Меньшевик Александром Яковлевич Гальперн (1879–1956), в 1917 году управляющий делами Временного правительства и член ВВНР с 1911 года, в беседе с историком Б.И. Николаевским вспоминал: «Революция застала нас врасплох. Растерянность среди нас вначале была просто фантастическая. Насколько мало мы понимали смысл февральских событий, когда они начали носить очень серьезный характер, видно из следующего примера со мной лично. Последнее собрание Верховного Совета перед революцией было назначено на воскресенье, 26 февраля. Должно оно было состояться на квартире Коновалова (который тогда был в Верховном Совете), на Фурштадтской. Мне позвонили о нем на квартиру, но не застали дома, так как я был на Васильевском острове, у своей теперешней жены. Мне позвонили туда и очень просили прийти, но после некоторого колебания я все же не пошел: у моей теперешней жены был сердечный припадок и я бегал за врачом. Дальше, в это время уже не ходили трамваи и не было извозчиков. Конечно, если б сознавал, какие события идут, все же нашел возможность добраться до Фурштадтской, но думалось, что это будет обычное очередное собрание, если не побываю на нем, ничего не убудет. На следующий день меня разбудила в 6 часов утра жена Некрасова, она звонила по просьбе мужа, чтобы сообщить, что только что ему звонил из Государственной думы Родзянко о получении указа о роспуске и вызвал срочно в Государственную думу для совещания. Некрасов уже убежал туда и – «муж просил Вам об этом сейчас же сообщить». Я спросил, передать ли что Керенскому? Она ответила, что не знает. Звоню к нему сам, поймал его уже в передней, он шел в Государственную думу. Условились встретиться у Соколова тотчас же, как только он выяснит положение дел. Встреча эта состоялась в 10–10 1/2 часа утра, Керенский рассказал и убежал обратно в Государственную думу. Звонил он нам каждые полчаса, мы сидели и ждали. Вскоре увидели под окном беспорядочные толпы вооруженных солдат, помню кто-то сказал: «Да это настоящий бунт». Настроение у нас было больше чем пониженное, – так лидеры русской революции готовили эту революцию!
Собраний Верховного Совета как такового в первые дни революции не было (Примечание: Первое собрание Верховного Совета состоялось уже после опубликования состава Временного правительства на квартире Керенского. Разговор на этом собрании шел о воздействии на левых. Чхеидзе на собрании не было), поэтому не было на нем и обсуждения вопроса о составе Временного правительства. Но группа руководящих деятелей Верховного Совета – Коновалов, Керенский, Некрасов, Карташев, Соколов и я, – все время были вместе, по каждому вопросу обменивались мнениями и сговаривались о поведении. Но говорить о нашем сознательном воздействии на формирование Временного правительства нельзя: мы все были очень растеряны и сознательной задачи сделать состав правительства более левым во всяком случае не ставили.
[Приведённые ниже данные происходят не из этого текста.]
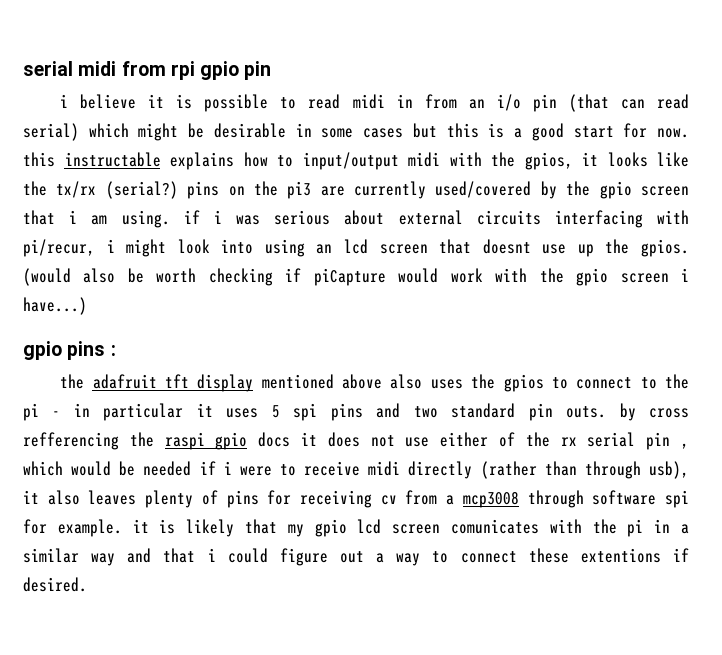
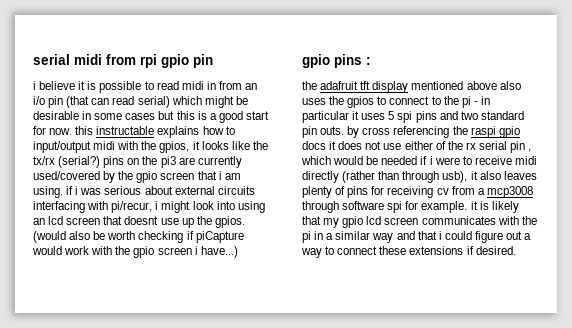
- the adafruit tft display mentioned above also uses the gpios to connect to the pi - in particular it uses 5 spi pins and two standard pin outs. by cross refferencing the raspi gpio docs it does not use either of the rx serial pin , which would be needed if i were to receive midi directly (rather than through usb), it also leaves plenty of pins for receiving cv from a mcp3008 through software spi for example. it is likely that my gpio lcd screen comunicates with the pi in a similar way and that i could figure out a way to connect these extentions if desired.
+ the adafruit tft display mentioned above also uses the gpios to connect to the pi - in particular it uses 5 spi pins and two standard pin outs. by cross referencing the raspi gpio docs it does not use either of the rx serial pin , which would be needed if i were to receive midi directly (rather than through usb), it also leaves plenty of pins for receiving cv from a mcp3008 through software spi for example. it is likely that my gpio lcd screen communicates with the pi in a similar way and that i could figure out a way to connect these extensions if desired.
Тем не менее известное влияние мы оказывали, и это чувствовали наши противники, почему тогда приводили слова Милюкова, который заявил, что «над правительством начинает тяготеть какая-то тайная сила».
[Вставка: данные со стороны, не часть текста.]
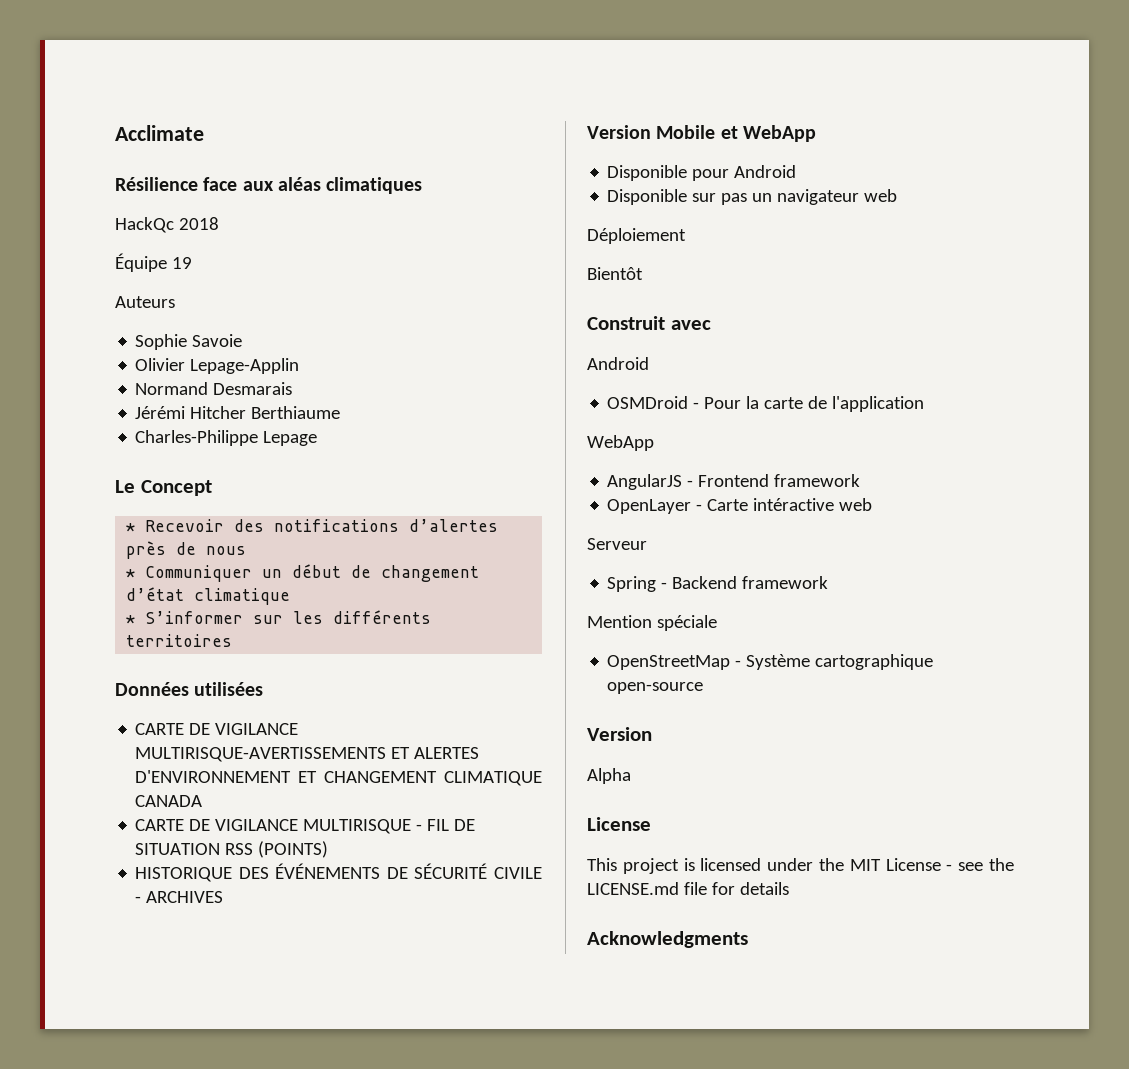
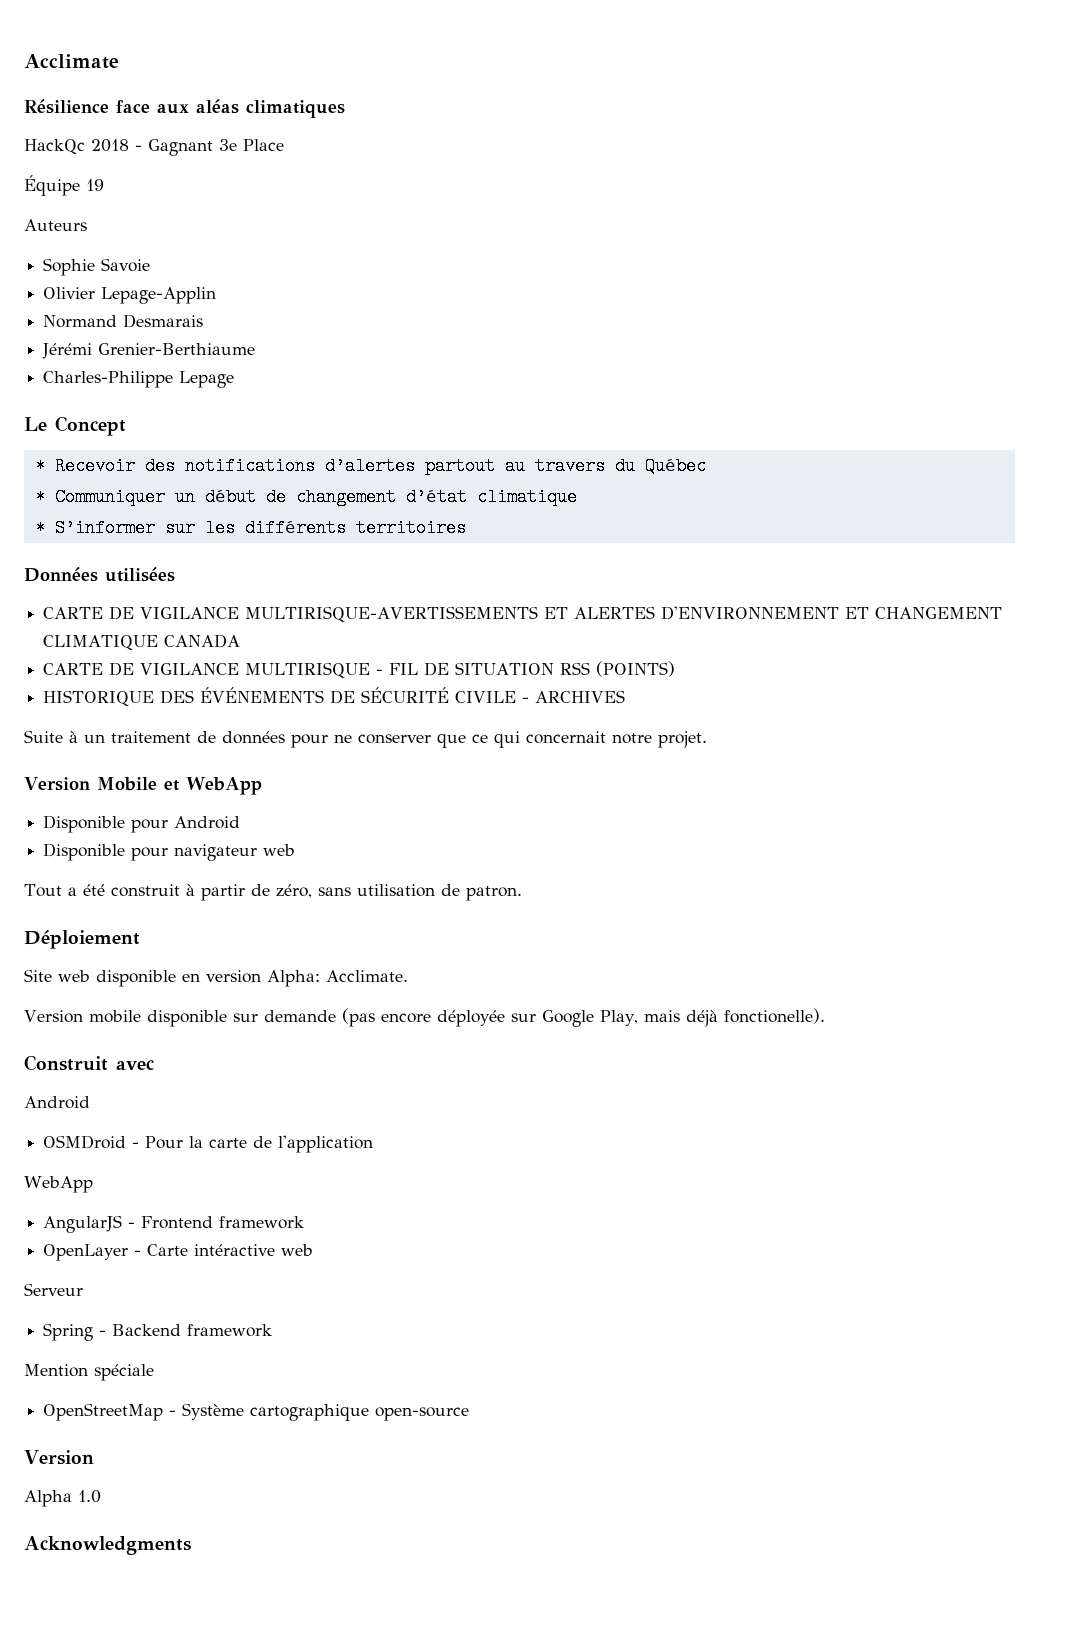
- HackQc 2018
+ HackQc 2018 - Gagnant 3e Place
- Jérémi Hitcher Berthiaume
+ Jérémi Grenier-Berthiaume
- * Recevoir des notifications d’alertes près de nous
+ * Recevoir des notifications d’alertes partout au travers du Québec
+ Suite à un traitement de données pour ne conserver que ce qui concernait notre projet.
- Disponible sur pas un navigateur web
+ Disponible pour navigateur web
+ Tout a été construit à partir de zéro, sans utilisation de patron.
  Déploiement
- Bientôt
+ Site web disponible en version Alpha: Acclimate.
+ Version mobile disponible sur demande (pas encore déployée sur Google Play, mais déjà fonctionelle).
- Alpha
- License
- This project is licensed under the MIT License - see the LICENSE.md file for details
+ Alpha 1.0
Позднее был ряд собраний Верховного Совета, бывал на них и Чхеидзе, хотя каждый раз затаскивать его туда удавалось только с трудом. Он еще с началом войны стал явно уклоняться от посещения Верховного Совета, а после революции в частном разговоре со мною и прямо говорил, что считает роль братства оконченной и настаивал на прекращении его деятельности. Официально об этом он, однако, не заявлял, соответствующие предложения в Верховный Совет не вносил, и хотя и с пропусками и очень неохотно, но посещал заседания Верховного Совета – последний раз в Верховном Совете я его видел в октябре 1917 г. на совещании с новыми членами.
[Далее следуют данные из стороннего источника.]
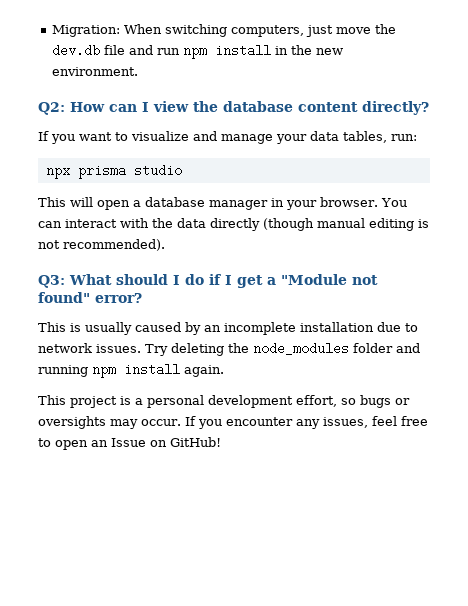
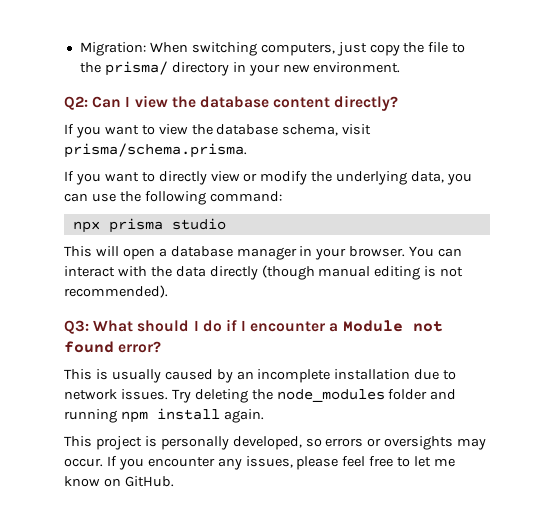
- Migration: When switching computers, just move the dev.db file and run npm install in the new environment.
+ Migration: When switching computers, just copy the file to the prisma/ directory in your new environment.
- Q2: How can I view the database content directly?
+ Q2: Can I view the database content directly?
- If you want to visualize and manage your data tables, run:
+ If you want to view the database schema, visit prisma/schema.prisma.
+ If you want to directly view or modify the underlying data, you can use the following command:
- Q3: What should I do if I get a "Module not found" error?
+ Q3: What should I do if I encounter a Module not found error?
- This project is a personal development effort, so bugs or oversights may occur.
+ This project is personally developed, so errors or oversights may occur.
- If you encounter any issues, feel free to open an Issue on GitHub!
+ If you encounter any issues, please feel free to let me know on GitHub.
Основная забота Верховного Совета в это время состояла в воздействии на левые партии в целях удержания их в русле коалиционной политики. Значительная доля работы в этот период выпала на меня, так как все основные разговоры с Советом рабочих депутатов, то есть с Чхеидзе, в этот период вести приходилось мне. Часто Керенский, узнав о каком-либо решении Совета, просил меня съездить в Таврический дворец. Я ехал и говорил, причем тот факт, что Чхеидзе был братом, сильно облегчал мне задачу, я мог говорить с ним совсем просто: «Чего кочевряжитесь, ведь все же наши считают это неправильным, надо исправить и сделать по-нашему». Историю всех этих поездок, наверное, можно будет восстановить, если просмотреть комплект «Речи»: я тогда давал сведения Львову.
Большую роль играли братские связи в деле назначения администрации 1917 г. на местах. Да это и вполне естественно: когда вставал вопрос о том, кого назначить на место губернского комиссара или на какой-нибудь другой видный административный пост, то прежде всего мысль устремлялась на членов местных лож, и если среди них было сколько-нибудь подходящее лицо, то на него и падал выбор.